I often found myself rooting against the teams he coached, but I always had a special respect for Phil Jackson. He is one of the greatest NBA coaches of all time, but, more importantly to me, he is an individual in a world of conformity. In today’s sports world it is rare to find an athlete or coach who does not speak in clichés or who constantly thinks of themselves as a brand. Jackson lives in a secluded, albeit large and expensive, house in Montana and is a student of Eastern philosophy who would assign books to his players to read during the season. (Most players never read them, but whatever.) By the standards of professional sports, he is a scholar and renaissance man. Eleven Rings recounts each of Jackson’s championship seasons as either a player or a coach and outlines his philosophy on leadership and success. This was another book I wanted to “do something with.” Below are some of the highlights of the book.
Leadership requires “an open heart, a clear mind, and a deep curiosity about the ways of the human spirit.”
The Jackson Eleven
- Lead from the Inside Out—“the more I spoke from the heart, the more the players could hear me and benefit from what I’d gleaned.”
- Bench the Ego—make everyone a leader, but do not be a “pushover”
- Let each Player Discover his own Destiny—“inspire them to change themselves”; allow people to solve problems for themselves and find their role in the organization
- The Road to Freedom is a Beautiful System—the triangle offense “stimulates creativity and teamwork, freeing players from having to memorize dozens of plays”; gives each player “a vital role to play as well as a high level of creativity within a clear, well-defined structure”; “allows the team to move together in a coordinated manner”; everyone must be engaged in the system; stimulates “group problem solving”; “the beauty of the system was that it turned the whole team into a learning organization”; while this is specifically about a basketball offense, he is really writing about the beauty of structure in our lives and organizations.
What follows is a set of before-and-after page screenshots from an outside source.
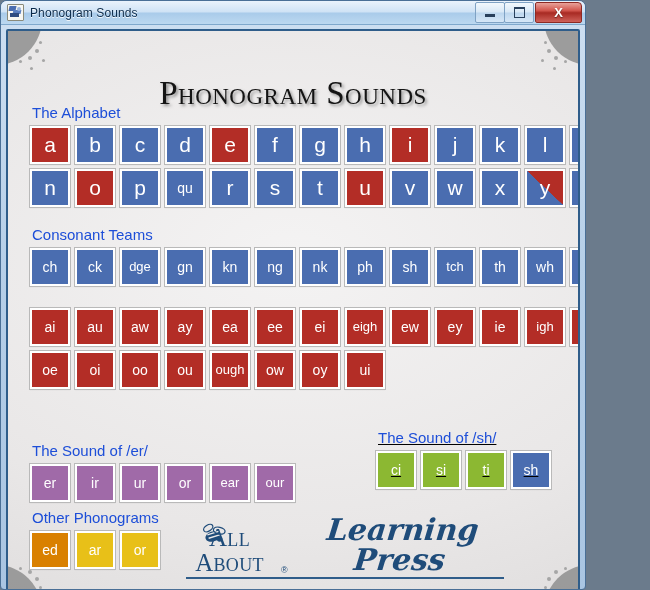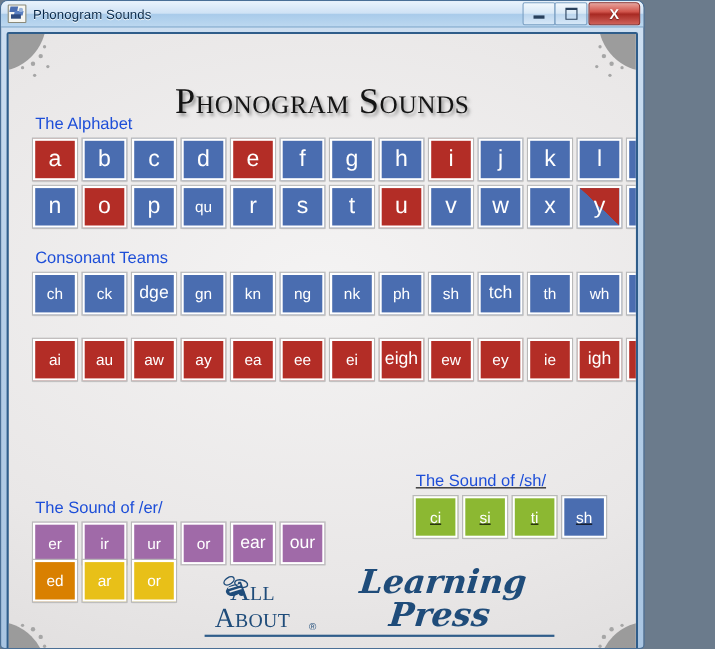--- a/index.html
+++ b/index.html
@@ -182,7 +182,7 @@
   }
   .tile span { position: relative; z-index: 2; display:block; margin-top:-1px; }
   .tile.sm { font-size: 14px; }
-  .tile.xs { font-size: 16px; align-items: center; }
+  .tile.xs { font-size: 13px; align-items: center; }
 
   .t-blue   { background: #4a6db0; }
   .t-red    { background: #b32d26; }

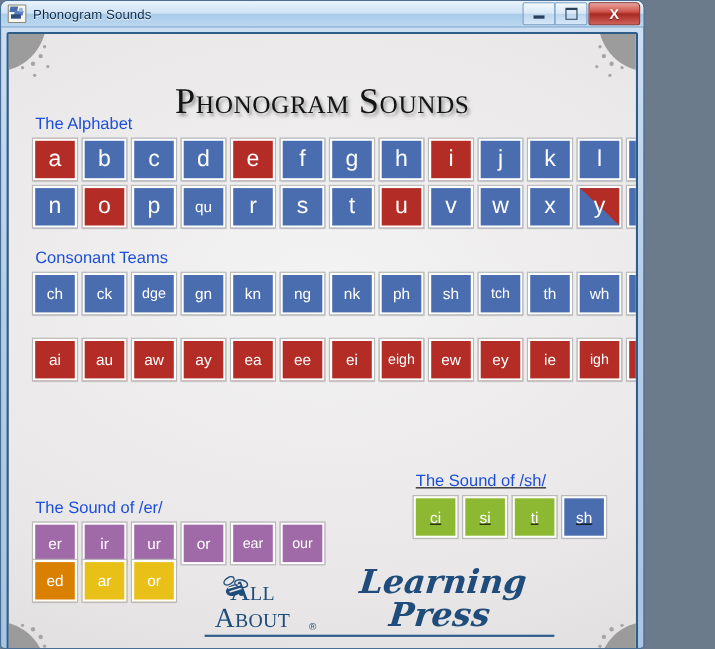--- a/index.html
+++ b/index.html
@@ -486,6 +486,32 @@
             <span>oa</span>
           </div>
         </div>
+      <div class="row">
+          <div class="tile t-red sm">
+            <span>oe</span>
+          </div>
+          <div class="tile t-red sm">
+            <span>oi</span>
+          </div>
+          <div class="tile t-red sm">
+            <span>oo</span>
+          </div>
+          <div class="tile t-red sm">
+            <span>ou</span>
+          </div>
+          <div class="tile t-red xs">
+            <span>ough</span>
+          </div>
+          <div class="tile t-red sm">
+            <span>ow</span>
+          </div>
+          <div class="tile t-red sm">
+            <span>oy</span>
+          </div>
+          <div class="tile t-red sm">
+            <span>ui</span>
+          </div>
+        </div>
     </div>
 
     <div class="section" style="left:22px; top:422px;">

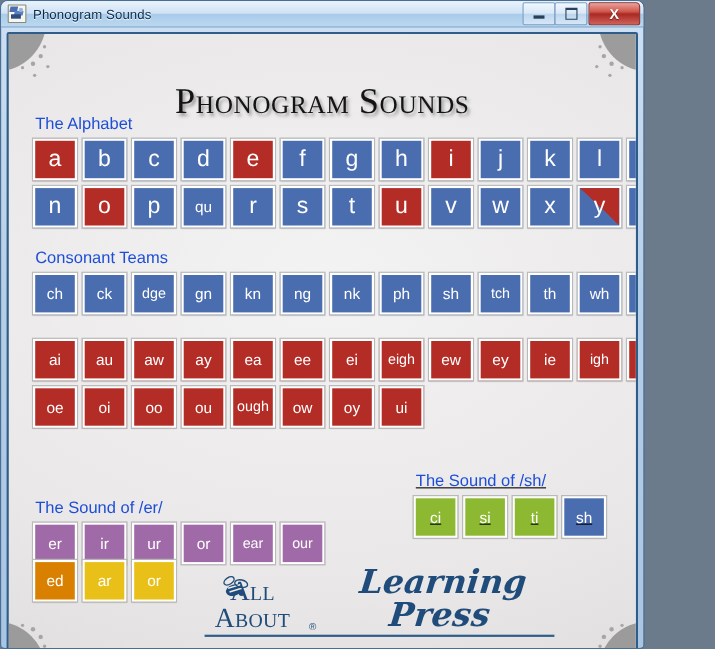--- a/index.html
+++ b/index.html
@@ -514,7 +514,7 @@
         </div>
     </div>
 
-    <div class="section" style="left:22px; top:422px;">
+    <div class="section" style="left:22px; top:411px;">
       <div class="section-label">The Sound of /er/</div>
       <div class="row">
           <div class="tile t-purple sm">

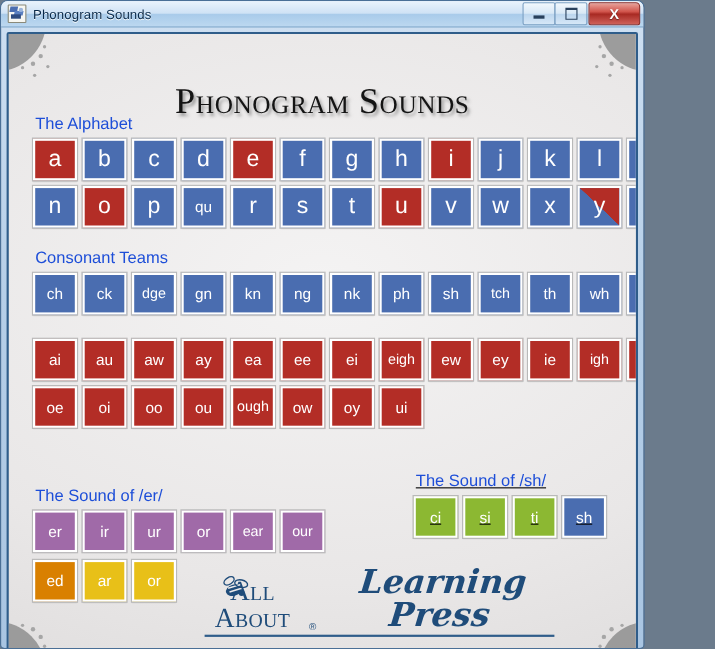--- a/index.html
+++ b/index.html
@@ -557,6 +557,7 @@
     </div>
 
     <div class="section" style="left:22px; top:478px;">
+      <div class="section-label">Other Phonograms</div>
       <div class="row">
           <div class="tile t-orange sm">
             <span>ed</span>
- Turn the Mundane into the Sacred—as a leader, create meaning that unites people
- One Breath = One Mind—the power of mindfulness and “remembering to come back to the present moment”
- The Key to Success is Compassion—“a few kind, thoughtful words can have a strong transformative effect on relationships”; open your heart to work with others in a meaningful way
- Keep Your Eye on the Spirit, Not on the Scoreboard—work together as a team and work for the greater good
- Sometimes You have to Pull Out the Big Stick—test the mettle of your team
- When in Doubt, Do Nothing—“there are occasions when the best solution is to do absolutely nothing”; simply let the unconscious mind solve problems
- Forget the Ring—“Obsessing about winning is a losing game. The most we can hope for is to create the best possible conditions for success, then let go of the outcome. The ride is a lot more fun that way.”
Staying true to his Eastern philosophical leanings, Jackson quotes Pema Chodron, “Only to the extent that we expose ourselves over and over to annihilation can that which is indestructible be found in us.” Jackson also reminds us we need to “step beyond your routine way of seeing the world” and just as importantly “to make your work meaningful you need to align it with your true nature.” This is a common concept in Eastern thinking, and can be found in Bruce Lee’s philosophy “to be like water.”